Movie Review: Transformers – Revenge of the Fallen

For those who missed it, I put up a post (backdated and sticky) depicting the codes in use for the smileys on this blog. Check it out. Have fun making faces at me! :P

It’s been hotter than blue blazes here (as we say in Texas), but we’ve been gearing up for a yard sale all month, and it’s finally going to happen. Due to the fact that mornings are evil and we can never be relied upon to be awake at such horrid times of day, we’ve elected to step outside the box and hold our “patio sale” in the evening hours, when it’s cooler and people are coming home from work. Sunday, Monday, and Tuesday evenings from 6 pm to 9 pm, we’ll be selling our used stuff to other people for survival money, cuz I’m so broke I’m starting to bleed. Furthermore, we’ll be doing this on a weekly basis until everything is gone, because we have too much stuff to put out there at once and we’ll be adding more over time as we make room. Come on down! ;)

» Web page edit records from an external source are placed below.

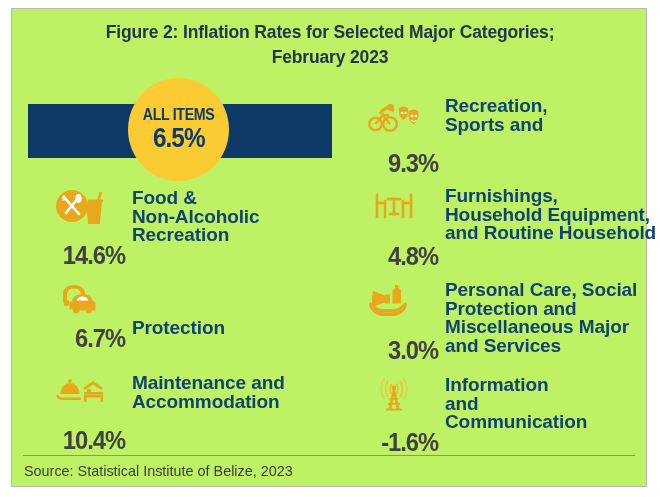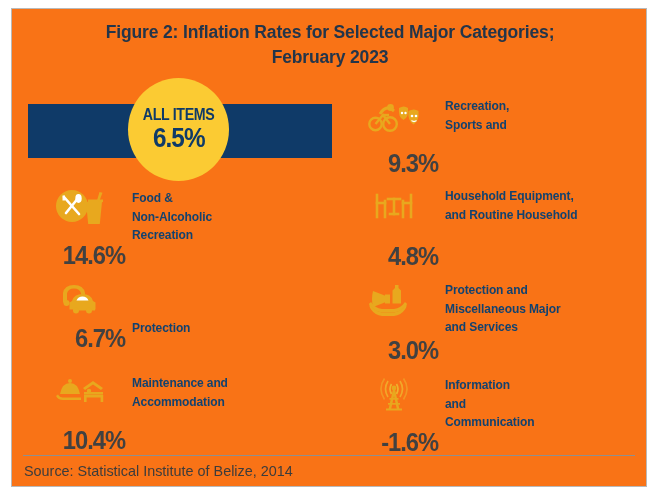"Figure 2: Inflation Rates for" #figure-frame { background: #f97316 -> #bef264 }
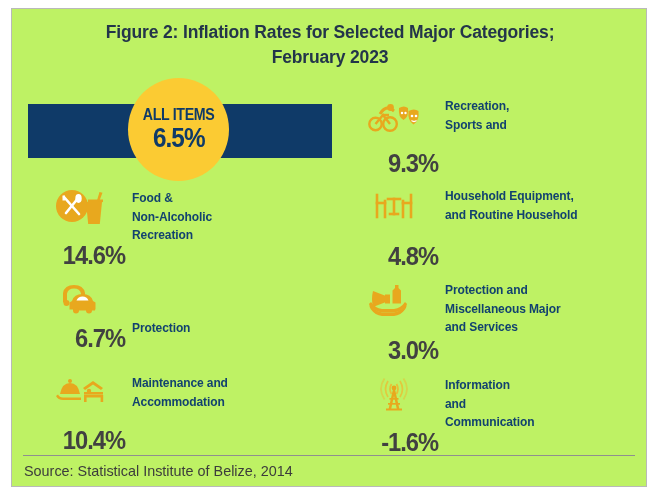"Recreation," .cat-label { font-size: 12px -> 19px }
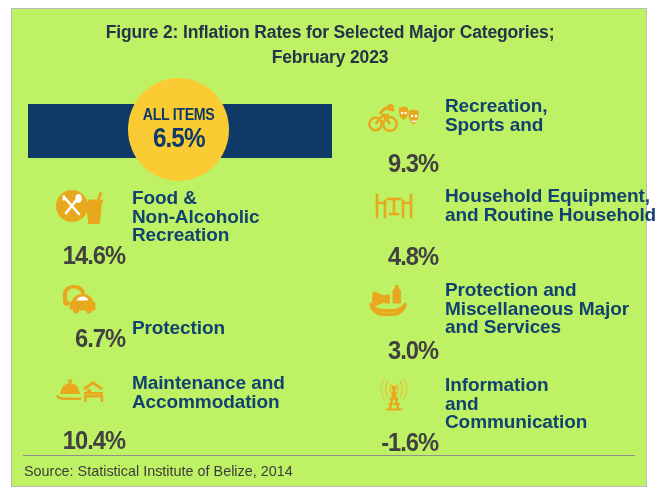"Furnishings," span.l-line { html: none -> <span>Furnishings,</span> }
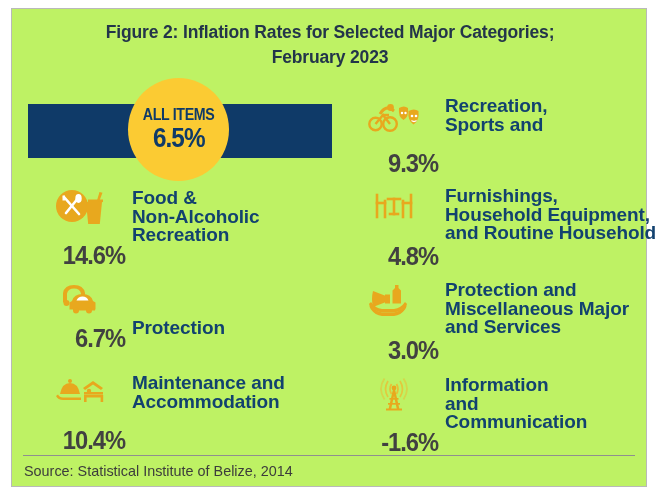"Personal Care, Social" span.l-line { html: none -> <span>Personal Care, Social</span> }
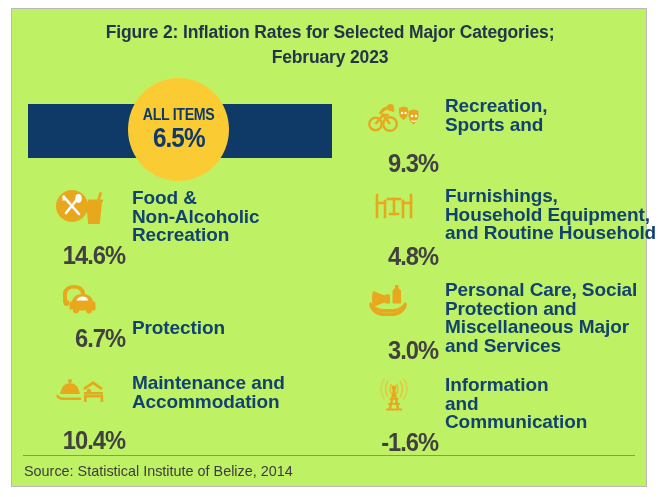"Source: Statistical Institute of Belize," div { text: 2014 -> 2023 }
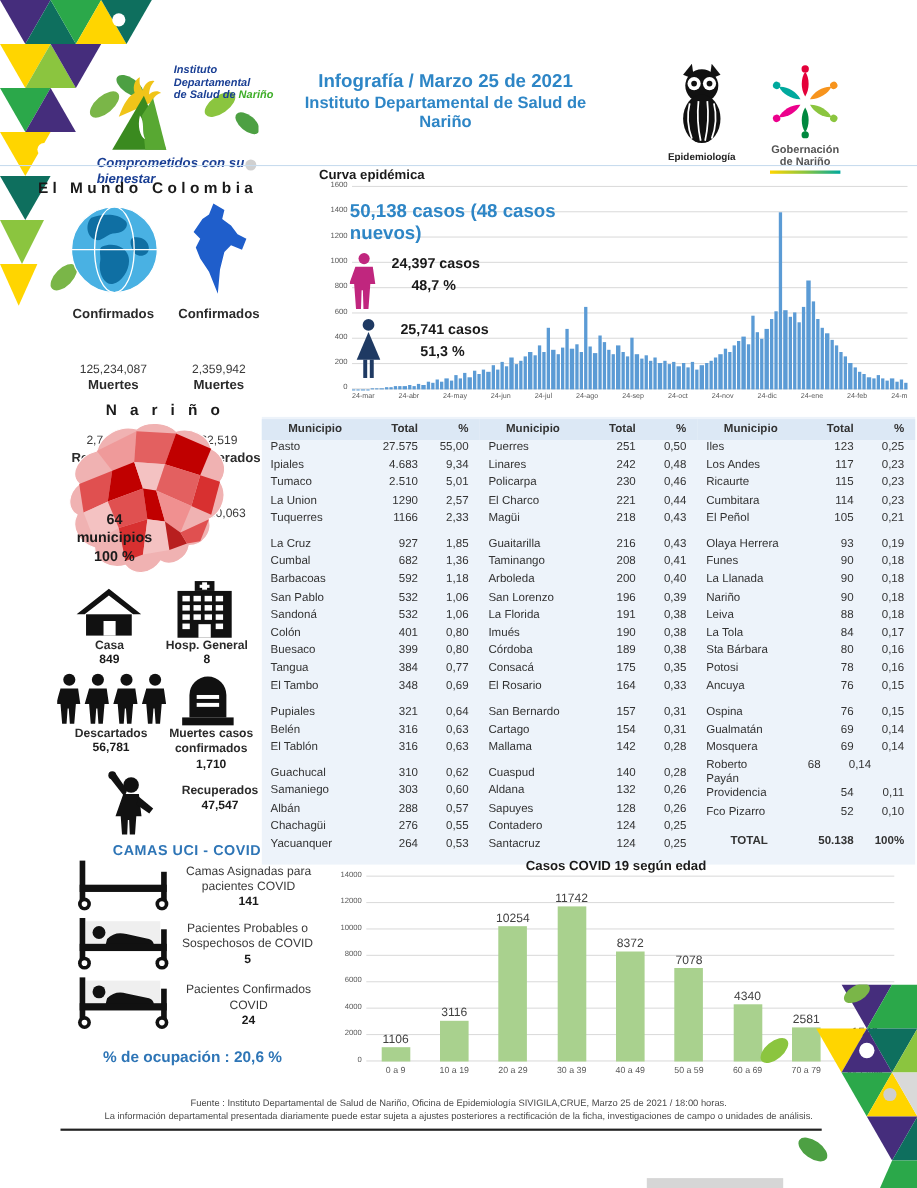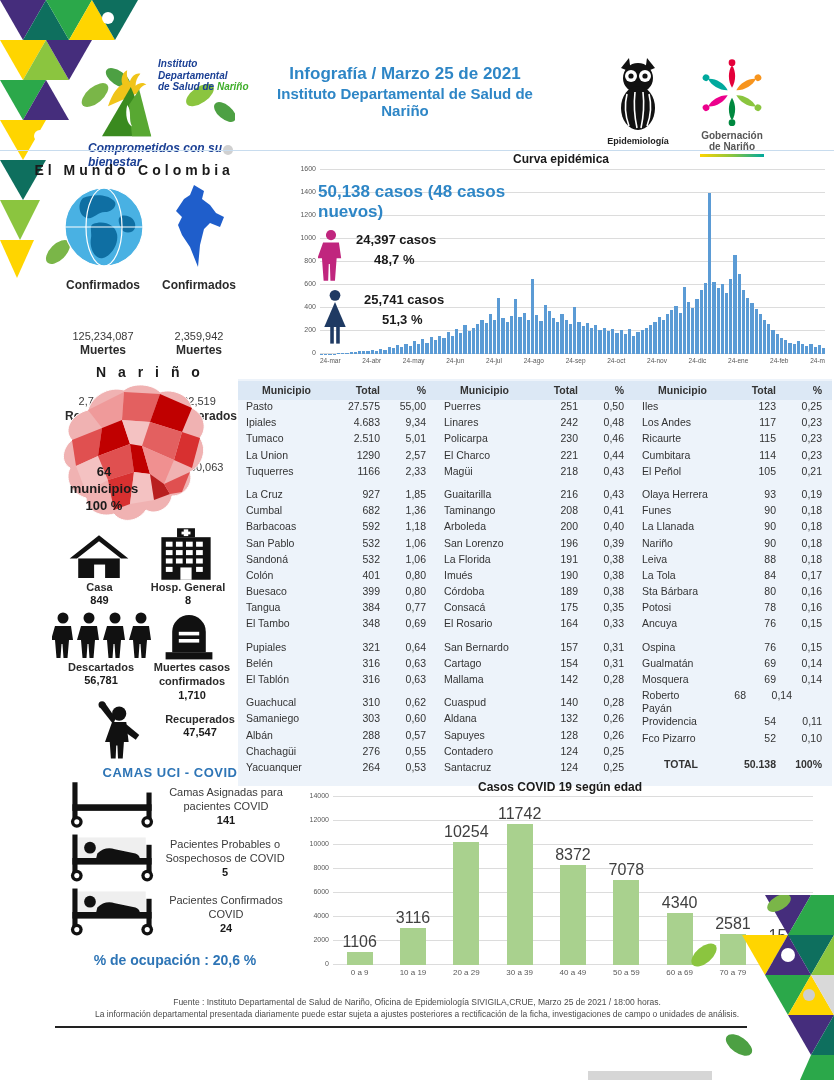"Curva epidémica" .epi-title { text-align: center -> none }
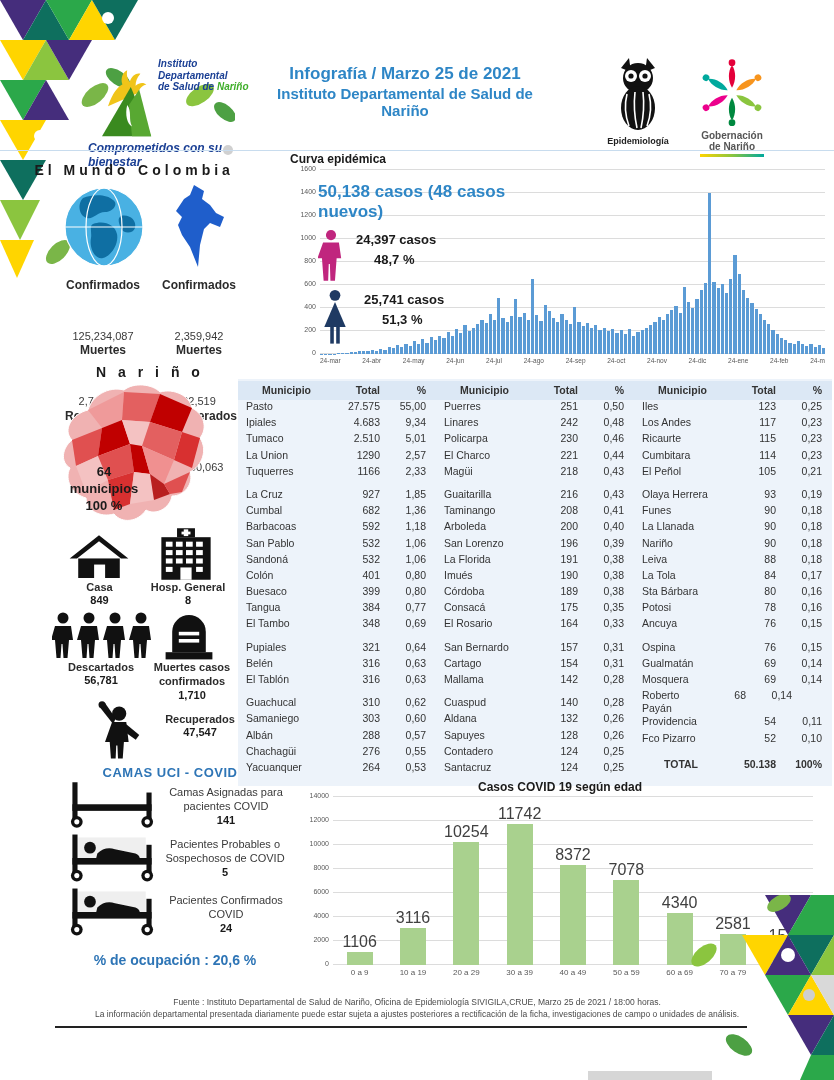"11742" .age-val { font-size: 16px -> 11px }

Review: TransformersRevenge of the Fallen

We went to see the new Transformers movie, and I was very disappointed. SPOILER ALERT! It was a very disjointed movie. I’m going to give a detailed description to illustrate my issues with it, but some of the events may be out of order because a single viewing is not enough to cement everything in my mind (and this is with all movies). I’ll also mention that we loved the first Transformers movie.

I’m using an Entertainment Weekly review to aid my memory. It starts out with a Stone Age visit by some “transformers,” when they hide some secret magical item and a few of them entomb it with their bodies to protect it. Fast forward to the present when our friendly Autobots are zipping around Shanghai chasing some Decepticon infiltrators, for whatever reason. The first issue I have is that known Autobot characters are all but omitted; we see only Optimus Prime and Bumblebee for any real screen time. Replacing them in our starring roles are a bunch of random motorcycle Autobots and a pair of “twins” that evidently exist for comic relief, but only irritate. These new good guys are just tossed in willy nilly during the Shanghai chase with no clear indication of who are good guys and who are bad guys. I spent this scene trying to figure out who these characters were. The motorcycle “girls” are introduced with holographic riders; you may remember that in the first movie, only the Decepticons used holographic drivers, so I inferred these girls to be Decepticons. Turns out they’re not.

Back in a more sensible world, Sam Witwicky is getting ready to start college. His parents are packing him up and his mother is having a snifflefest because her baby is going away. Typical crap. Sam calls Michaela on the phone, his girlfriend from movie one. We shift to see Michaela answer her phone. Our first view of her is a gratuitous butt shot – she’s lying on a motorcycle on her stomach with one foot on the ground, wearing short-shorts, and clearly a thong or else she’s going commando, cuz we get a good long look at her ass.

Sam has discovered a shard of the Cube from the first movie, snagged in the jacket he was wearing but which he hasn’t worn in the year (or is it two? I think it’s two) since. It falls to the floor, dissolving the floor as if it’s got acid for blood (ooh, crossover movie in the works? Alien Versus Autobots!), falling downstairs to the kitchen where it transforms all the kitchen appliances into little evil robots that run around like gremlins (another crossover! woot!) while he tries to kill them all. Eventually that gets taken care of like no big deal, but we get the point that this shard, which Sam now has in his possession, is trouble.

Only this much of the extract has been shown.